Automated benchmark construction: Programmatically generating QA pairs with constraints from the KG ensures the accuracy of the ground truth. This approach of "automatically generating training data from a knowledge base" has broad applicability.

Limitations & Future Work¶

The benchmark dataset is template-generated, lacking the natural language diversity of real user queries.
Only FoodKG was utilized; generalization and transferability to other food knowledge bases have not been validated.
The MAE of nutritional estimation is relatively high (9.38g), which may not be precise enough for scenarios requiring strict nutritional calculations.
Inference requires iteratively traversing a large number of recipe subgraphs, which may pose efficiency challenges for large-scale recipe libraries.
Multimodal inputs (e.g., food images) were not considered.

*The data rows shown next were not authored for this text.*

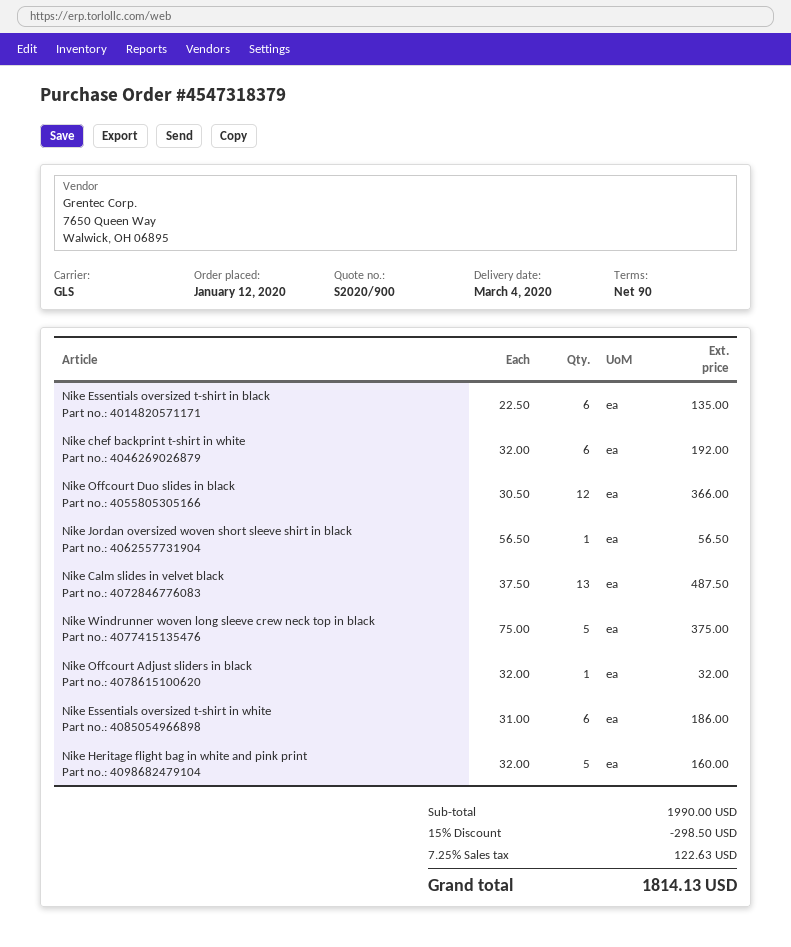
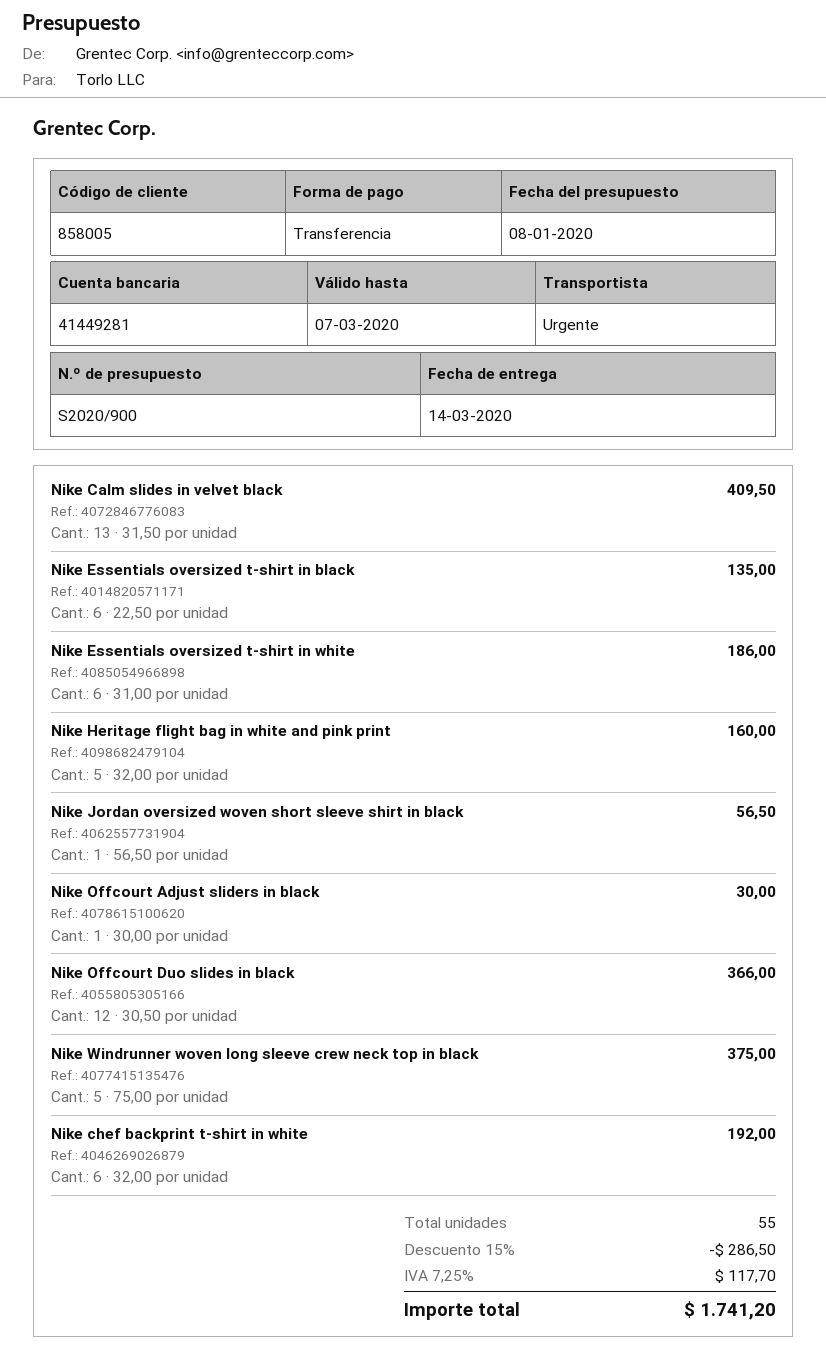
delivery date: 2020-03-04 -> 2020-03-14
shipping method: GLS -> express
Nike Calm slides in velvet black: 13 x 37.50 = 487.50 -> 13 x 31.50 = 409.50
Nike Offcourt Adjust sliders in black: 1 x 32.00 = 32.00 -> 1 x 30.00 = 30.00
discount: 15% = 298.50 -> 15% = 286.50
tax: 7.25% = 122.63 -> 7.25% = 117.70
total: 1814.13 -> 1741.20

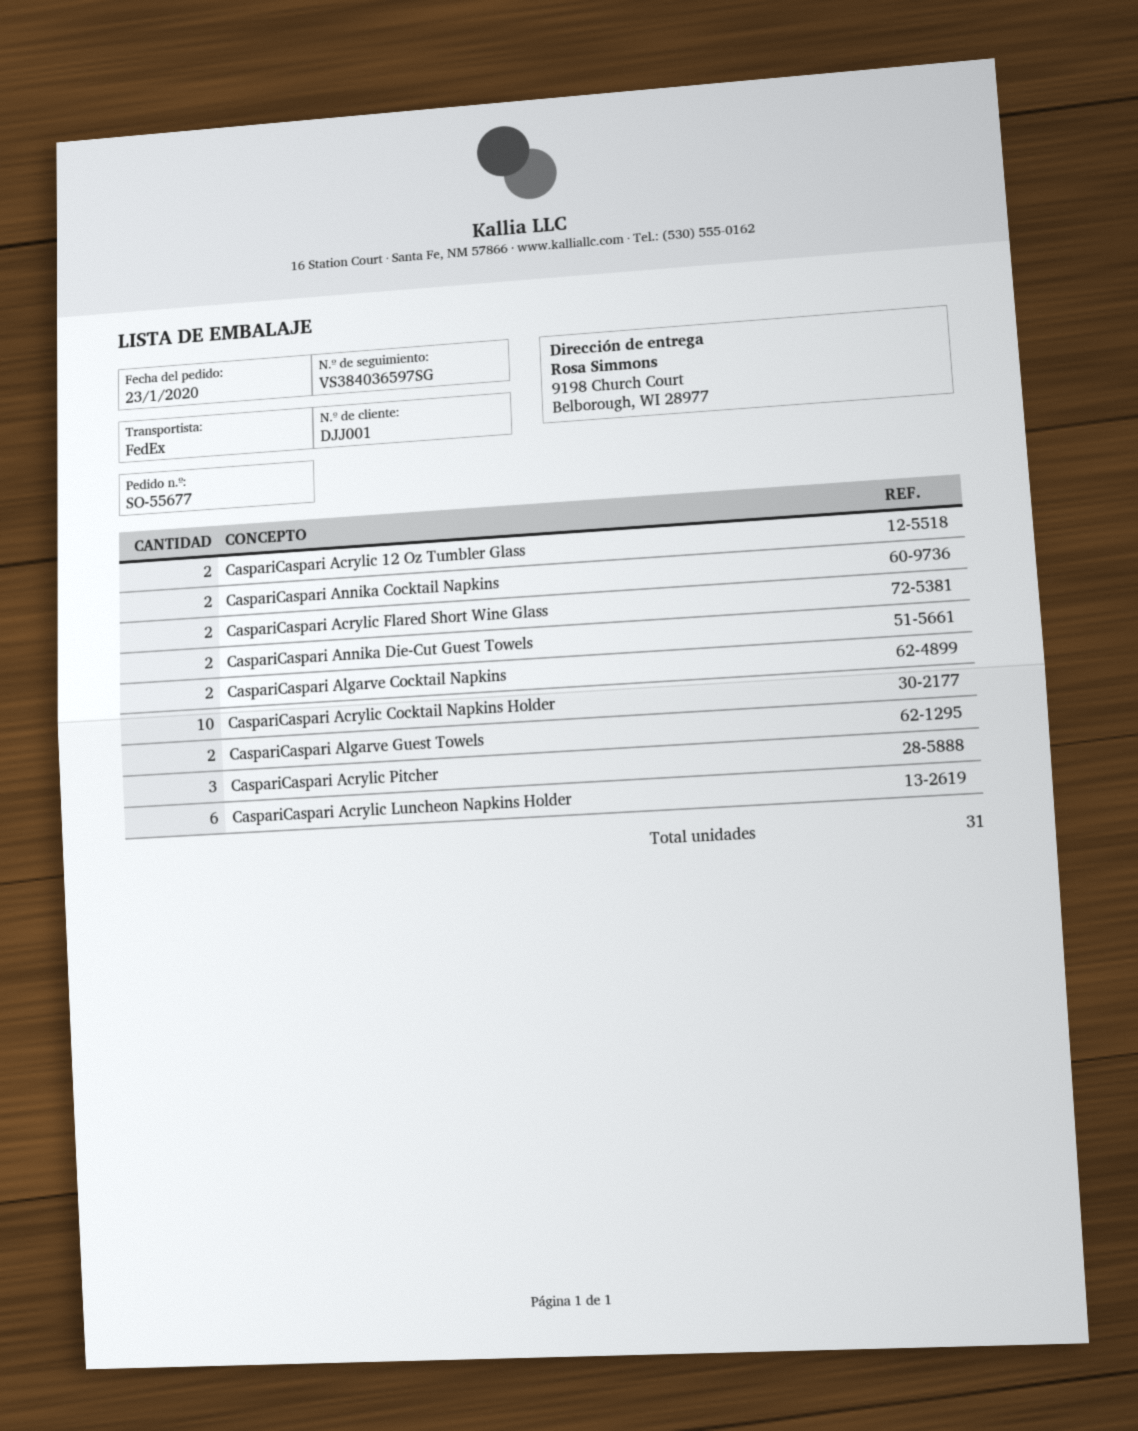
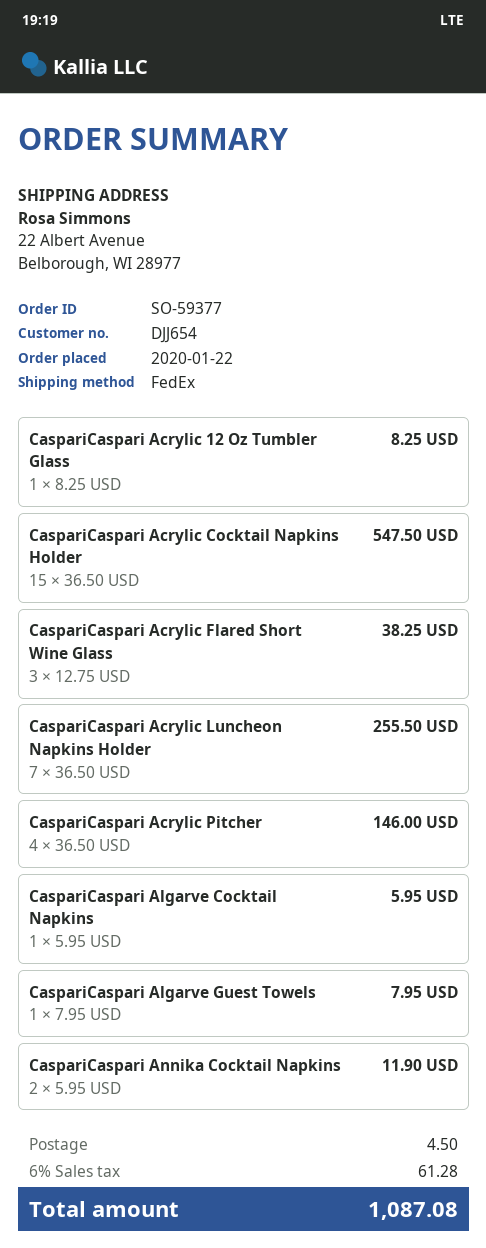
order number: SO-55677 -> SO-59377
order date: 2020-01-23 -> 2020-01-22
customer number: DJJ001 -> DJJ654
ship to: 9198 Church Court, Belborough, WI 28977 -> 22 Albert Avenue, Belborough, WI 28977
CaspariCaspari Acrylic 12 Oz Tumbler Glass: 2 -> 1
CaspariCaspari Acrylic Flared Short Wine Glass: 2 -> 3
CaspariCaspari Annika Die-Cut Guest Towels: 2 -> none
CaspariCaspari Algarve Cocktail Napkins: 2 -> 1
CaspariCaspari Acrylic Cocktail Napkins Holder: 10 -> 15
CaspariCaspari Algarve Guest Towels: 2 -> 1
CaspariCaspari Acrylic Pitcher: 3 -> 4
CaspariCaspari Acrylic Luncheon Napkins Holder: 6 -> 7

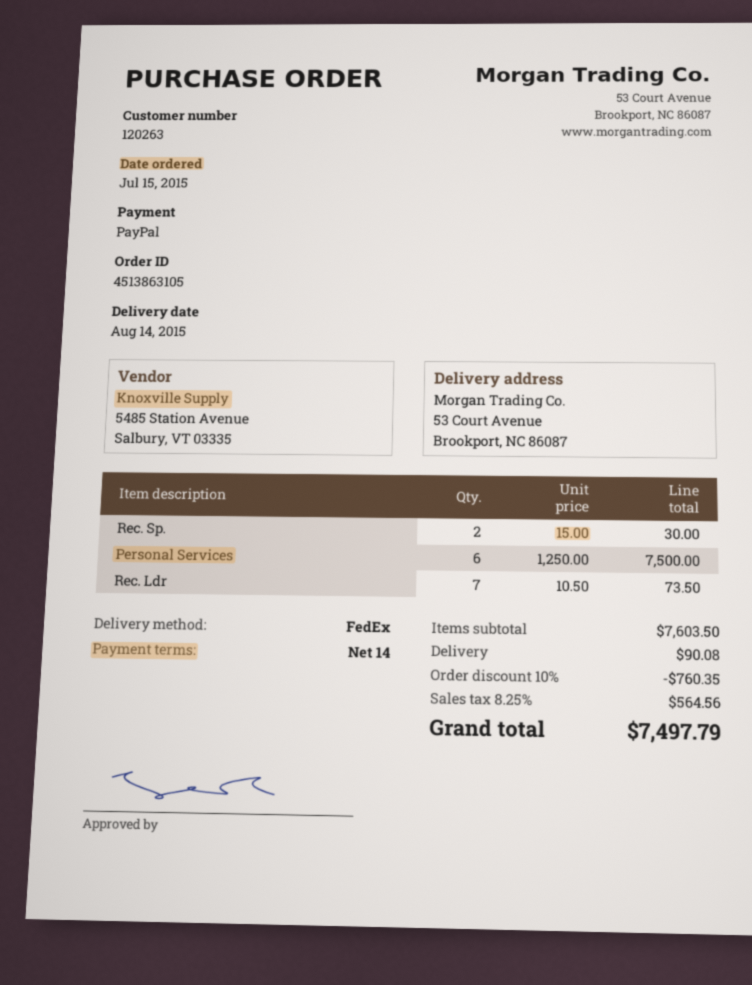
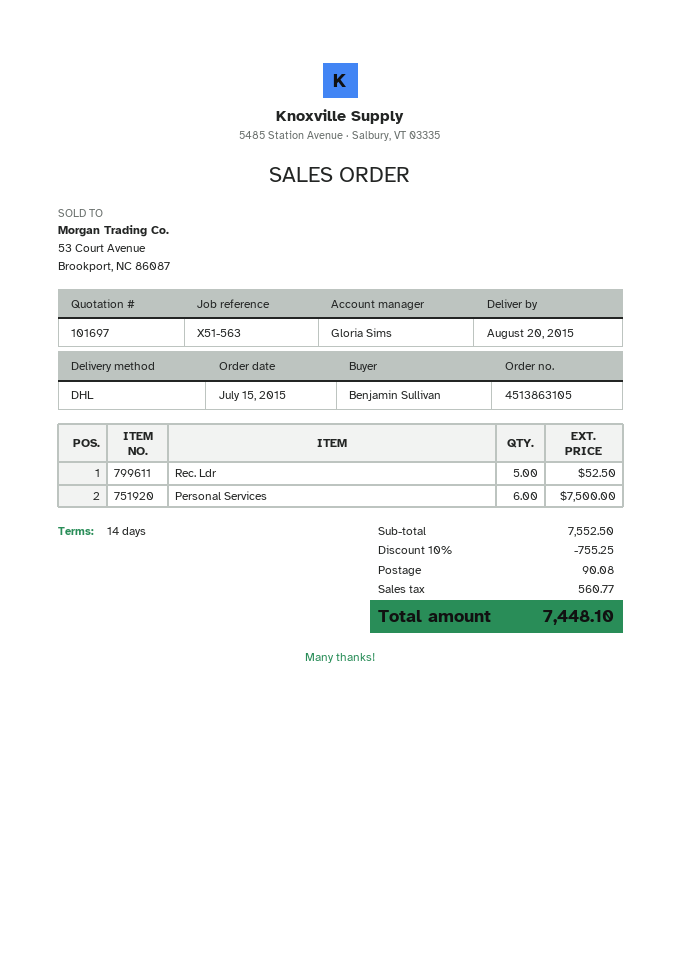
delivery date: 2015-08-14 -> 2015-08-20
shipping method: FedEx -> DHL
Rec. Sp.: 2 for 30.00 -> none
Rec. Ldr: 7 for 73.50 -> 5 for 52.50
subtotal: 7603.50 -> 7552.50
discount: 10% = 760.35 -> 10% = 755.25
tax: 564.56 -> 560.77
total: 7497.79 -> 7448.10

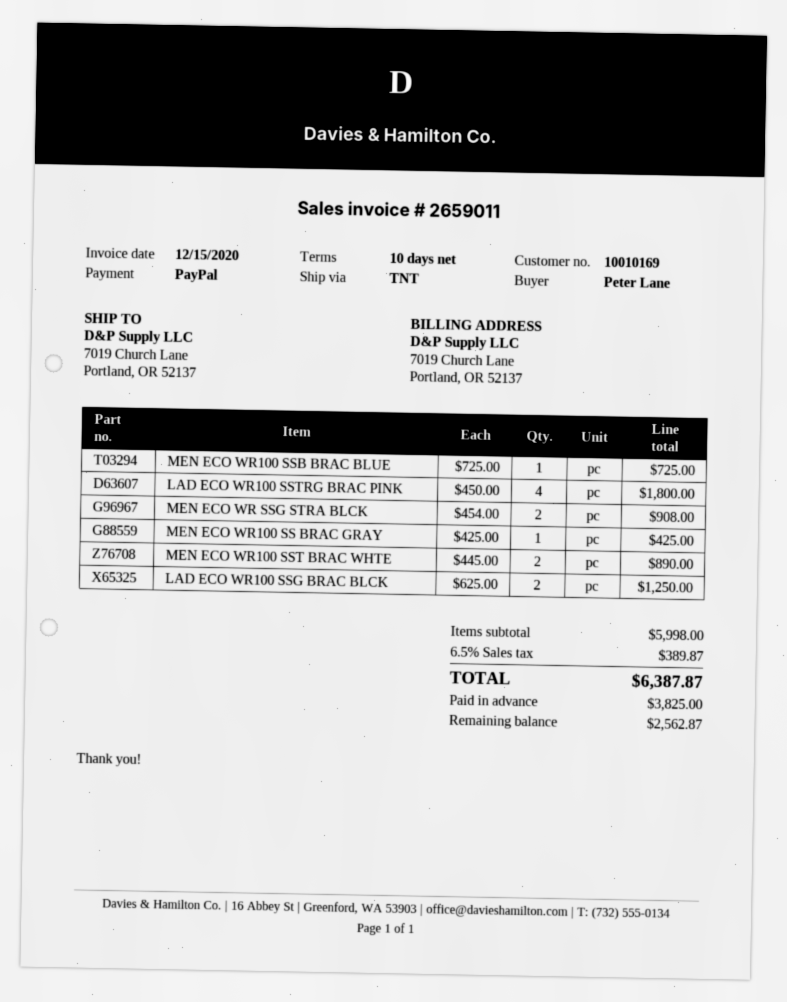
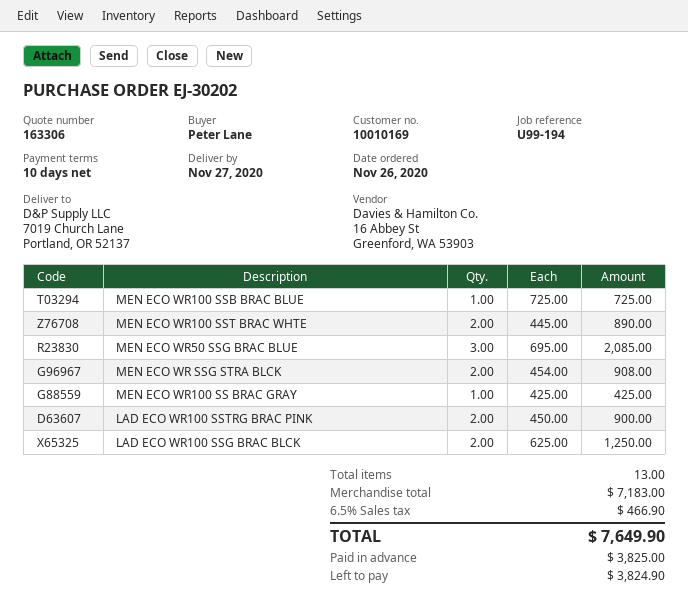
LAD ECO WR100 SSTRG BRAC PINK: 4 x 450.00 = 1800.00 -> 2 x 450.00 = 900.00
MEN ECO WR50 SSG BRAC BLUE: none -> 3 x 695.00 = 2085.00
subtotal: 5998.00 -> 7183.00
tax: 6.5% = 389.87 -> 6.5% = 466.90
total: 6387.87 -> 7649.90
balance: 2562.87 -> 3824.90

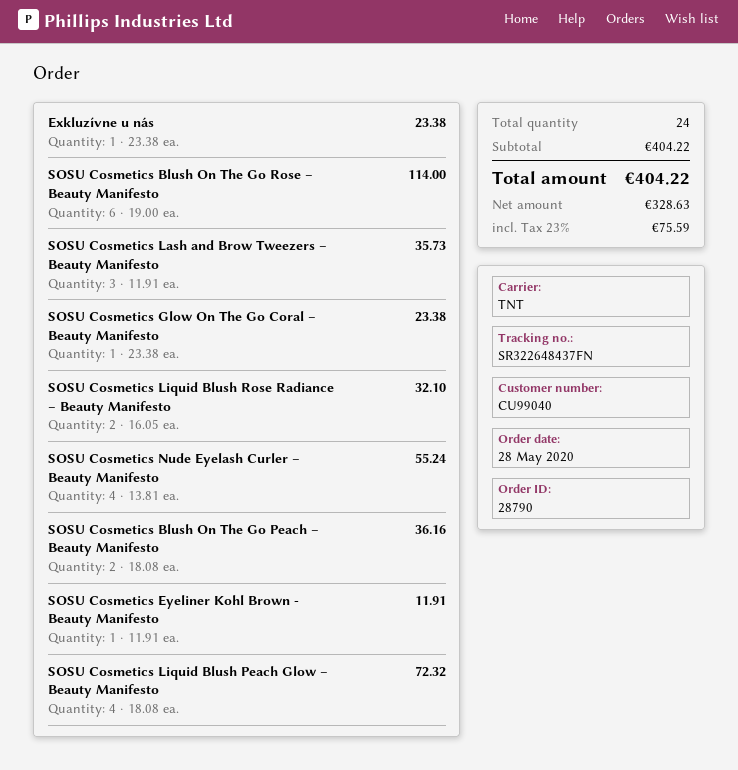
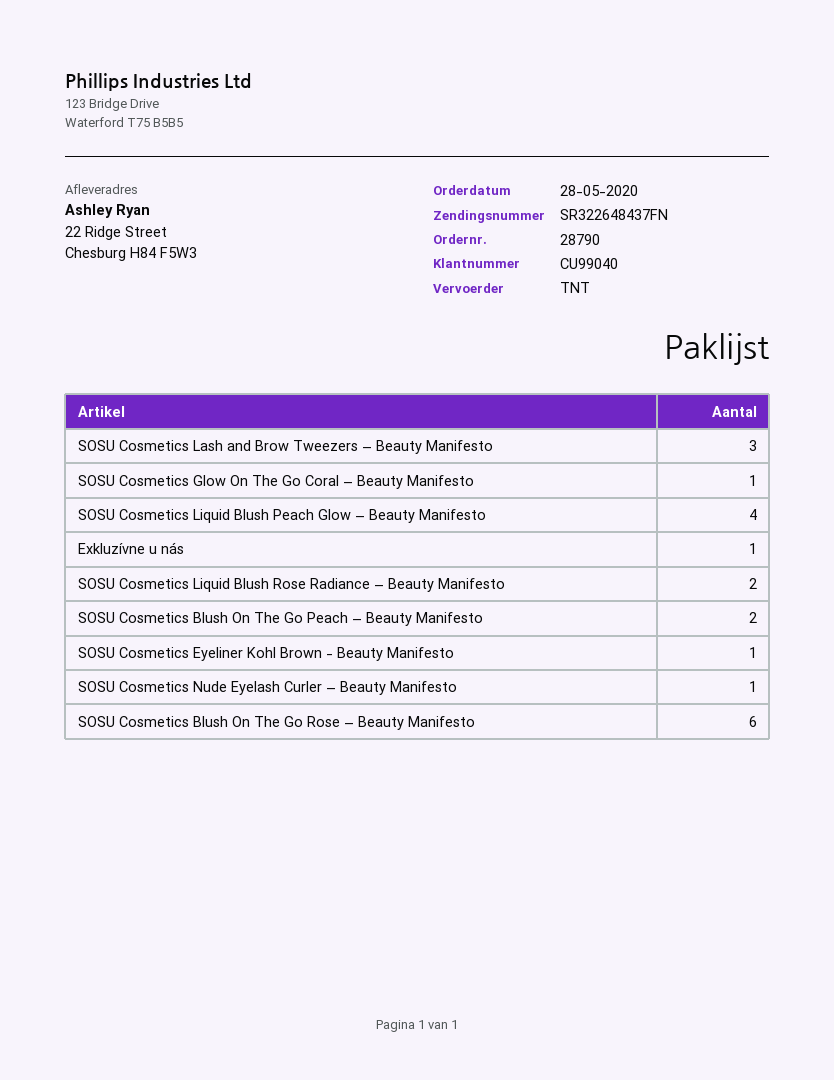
SOSU Cosmetics Nude Eyelash Curler – Beauty Manifesto: 4 -> 1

vs pFoodReq: The embedding-based matching method obtains F1=0.637 while KERL achieves F1=0.854 (on their dataset), demonstrating that generative methods possess clear advantages in constraint reasoning.
vs LLaVA-Chef: A multimodal model focused on recipe generation, whereas KERL shows advantages even in text-only recipe generation (BLEU-4: 0.079 vs 0.065) while covering recommendation + nutrition.
vs FoodGPT: FoodGPT focuses purely on recipe generation, whereas KERL is a more integrated, all-in-one system for recommendation, recipe generation, and nutrition estimation.

Rating¶

Novelty: ⭐⭐⭐⭐ A unified food recommendation system using KG+LLM Multi-LoRA, featuring a cohesive methodology.
Experimental Thoroughness: ⭐⭐⭐⭐ Features a self-built benchmark, comparisons with multiple baselines, cross-tag analyses, and comparison against pFoodReq.
Writing Quality: ⭐⭐⭐⭐ The system description is clear, though excessive mathematical notation slightly impacts readability.
Value: ⭐⭐⭐⭐ Provides a comprehensive solution in the food recommendation domain; the Multi-LoRA paradigm is highly valuable for reference.